As Marie said, these talented people did not know how to turn the use of their creative ability into a method of assuring their future financial security. In a capitalistic society, that means ownership. It’s not surprising. They went to art schools, not business schools. Most of them did not graduate from a college that might have introduced them to business principles and methods. They worked to hone their creative talents, not their business acumen. They knew how to create a comic book that would sell, but not how to sell a comic book idea to a business owner without surrendering all rights. These creators produced amazing comic books in the 1960s, but those comic books did not result in fortunes for the men (and the occasional women) who created them. They didn’t know how. I believe that even if they had, the owners of the comic book companies were so determined to cheat the creators that the creators would not have succeeded no matter what they tried. Many did not try. Although not every comic book creator lived in the ivory tower of egotism Marie describes, enough did and still do to keep creative work–the rarest of abilities–underpaid in both the short-term and the long-term.

Why should a comic book creator expect to own a creation? Why not? In other parts of the publishing world, creators and business owners are partners, melding their areas of expertise to both create and market a successful product. Why shouldn’t it be that way for comic books? Although there may be an argument that the fiftieth writer on Superman should not own a piece of him, and the company should own him completely, there are good counter-arguments.
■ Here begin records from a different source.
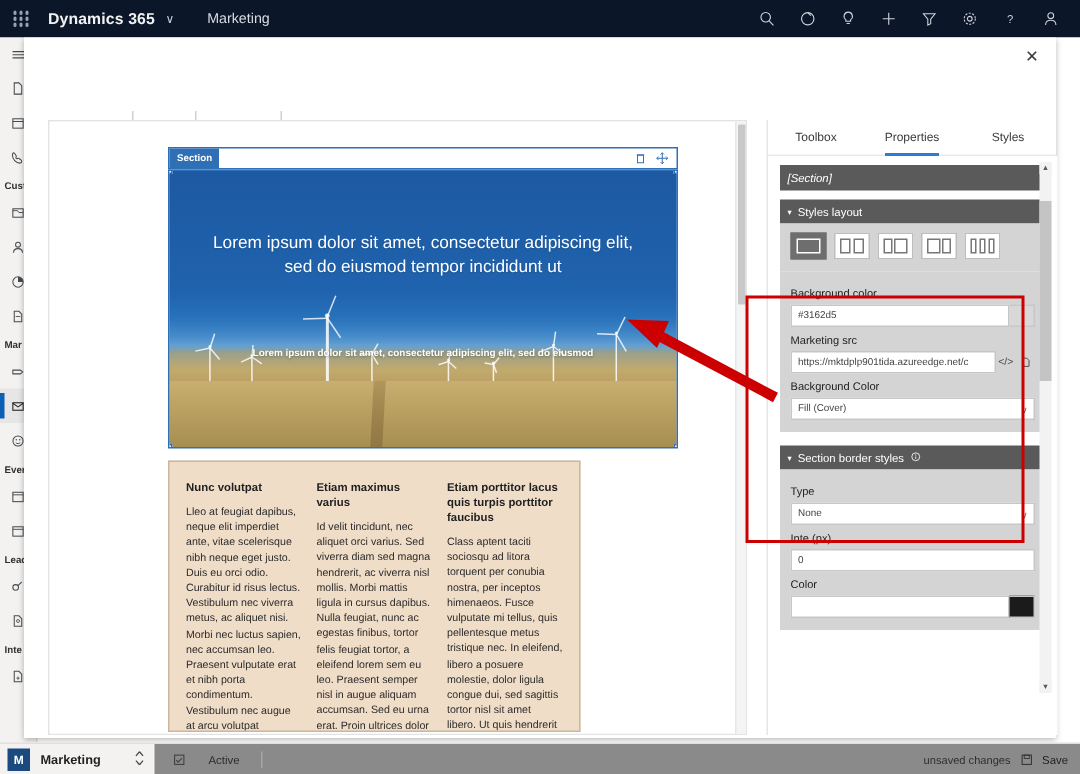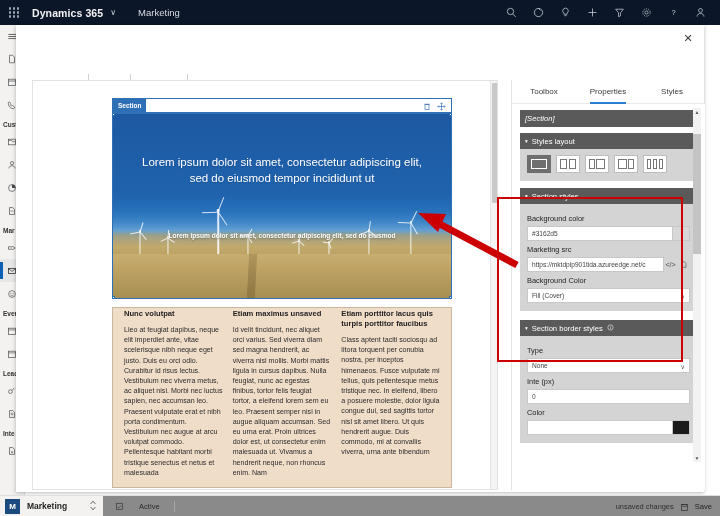--- a/index.html
+++ b/index.html
@@ -558,10 +558,6 @@
           </div>
         </div>
 
-        <div class="acc-head" style="margin-top:7px;">
-          <span class="caret">▾</span>
-          <span>Section styles</span>
-        </div>
         <div class="acc-body">
           <div class="fld-label">Background color</div>
           <div class="row">

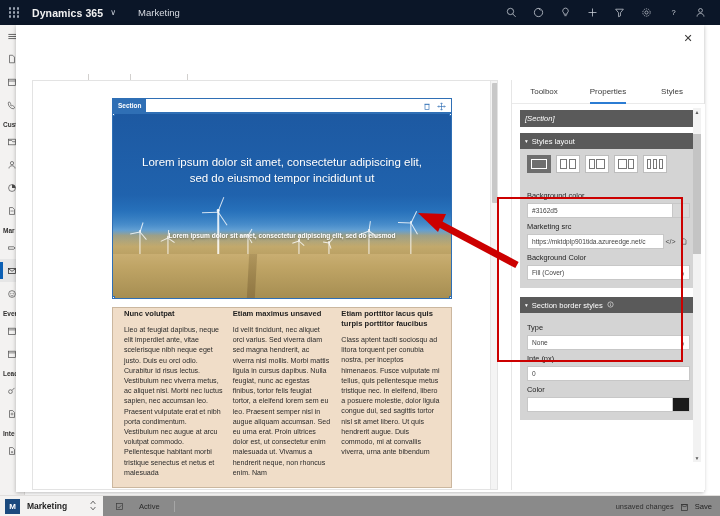--- a/index.html
+++ b/index.html
@@ -108,8 +108,8 @@
 
   
   .cols {
-    position: absolute; left: 79px; top: 226px; width: 340px; height: 181px;
-    background: #f0ddc8; border: 1px solid #cbb79f; display: flex; padding: 1px 6px 0 6px; overflow: hidden;
+    position: absolute; left: 79px; top: 226px; width: 275px; height: 181px;
+    background: #f0ddc8; border: 1px solid #cbb79f; display: flex; padding: 12px 6px 0 6px; overflow: hidden;
   }
   .col { flex: 1; padding: 0 5px; }
   .col h3 { font-size: 7.6px; color: #1f1f1f; font-weight: bold; line-height: 10px; margin-bottom: 6px; }

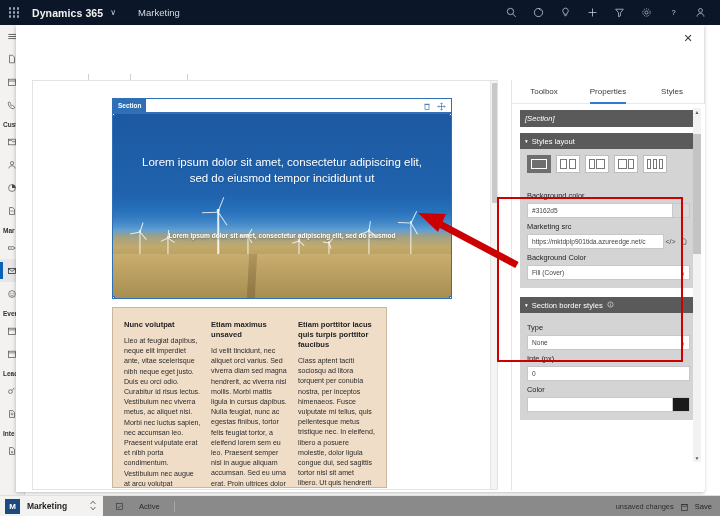--- a/index.html
+++ b/index.html
@@ -503,7 +503,7 @@
             <p>Lleo at feugiat dapibus, neque elit imperdiet ante, vitae scelerisque nibh neque eget justo. Duis eu orci odio. Curabitur id risus lectus. Vestibulum nec viverra metus, ac aliquet nisi. Morbi nec luctus sapien, nec accumsan leo. Praesent vulputate erat et nibh porta condimentum. Vestibulum nec augue at arcu volutpat commodo. Pellentesque habitant morbi tristique senectus et netus et malesuada</p>
           </div>
           <div class="col">
-            <h3>Etiam maximus unsaved</h3>
+            <h3>Etiam maximus varius</h3>
             <p>Id velit tincidunt, nec aliquet orci varius. Sed viverra diam sed magna hendrerit, ac viverra nisl mollis. Morbi mattis ligula in cursus dapibus. Nulla feugiat, nunc ac egestas finibus, tortor felis feugiat tortor, a eleifend lorem sem eu leo. Praesent semper nisl in augue aliquam accumsan. Sed eu urna erat. Proin ultrices dolor est, ut consectetur enim malesuada ut. Vivamus a hendrerit neque, non rhoncus enim. Nam</p>
           </div>
           <div class="col">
Times have changed, and what happened, happened. Still, it always makes me sad and angry to look back at the comics that moved me so much as a teenager, and realize that the people involved in doing it were getting ripped off.  No wonder that when comics fandom first developed, all the creators were so humble; they were used to being treated like dirt. Stan Lee has done a remarkable job of building on his popular success as a comic book writer to become an indispensable comic book icon with the compensation such a figurehead merits. Still, it’s telling that Marie, who worked with him, could evaluate his business skills and say, “He didn’t know how.”